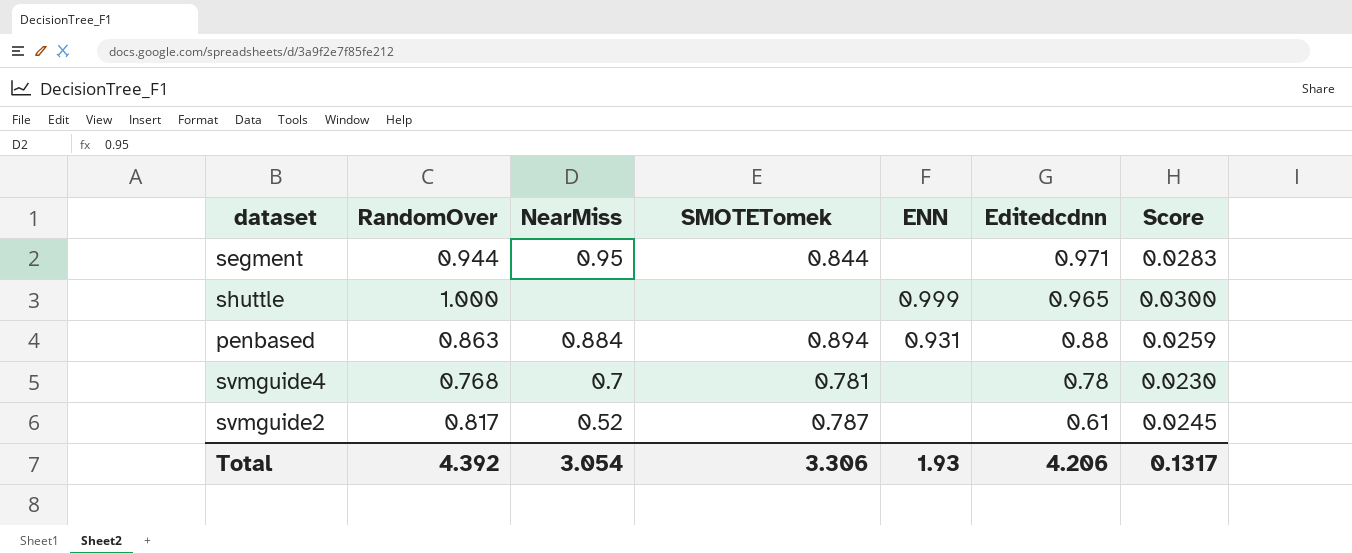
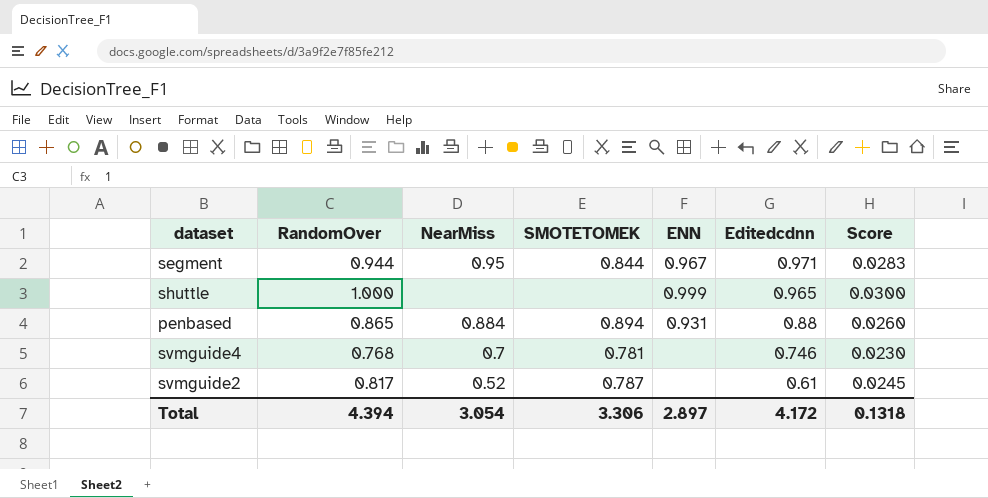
column name: SMOTETomek -> SMOTETOMEK
segment | ENN: none -> 0.967
penbased | RandomOver: 0.863 -> 0.865
penbased | Score: 0.0259 -> 0.0260
svmguide4 | Editedcdnn: 0.78 -> 0.746
Total | RandomOver: 4.392 -> 4.394
Total | ENN: 1.93 -> 2.897
Total | Editedcdnn: 4.206 -> 4.172
Total | Score: 0.1317 -> 0.1318

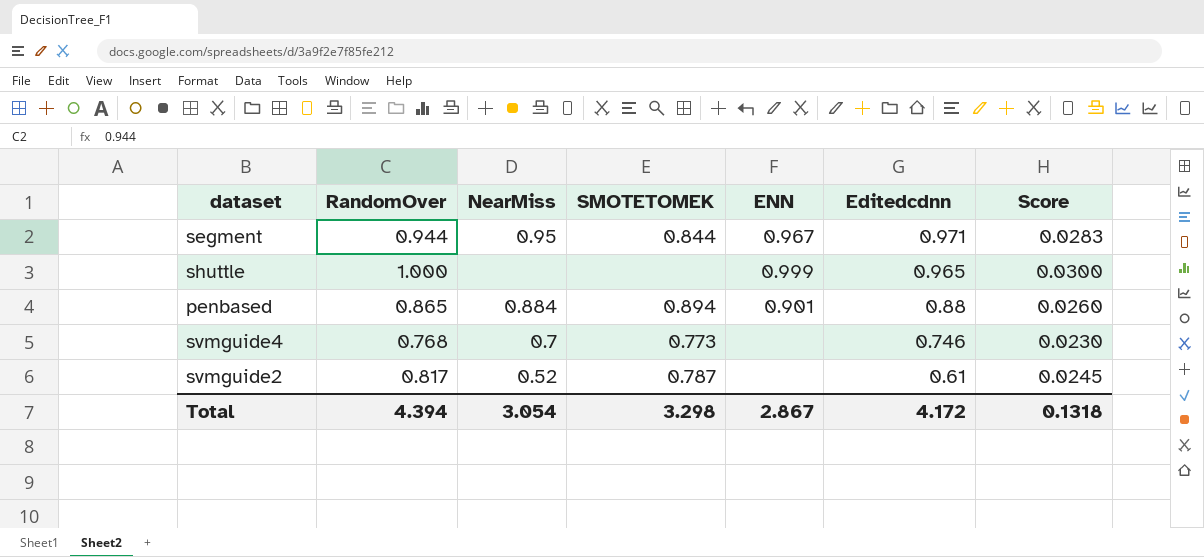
penbased | ENN: 0.931 -> 0.901
svmguide4 | SMOTETOMEK: 0.781 -> 0.773
Total | SMOTETOMEK: 3.306 -> 3.298
Total | ENN: 2.897 -> 2.867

> [What to do]: Report back each line of the entries that holds the string "penbased".

> [Answer space]:
penbased | RandomOver: 0.863 -> 0.865
penbased | Score: 0.0259 -> 0.0260
penbased | ENN: 0.931 -> 0.901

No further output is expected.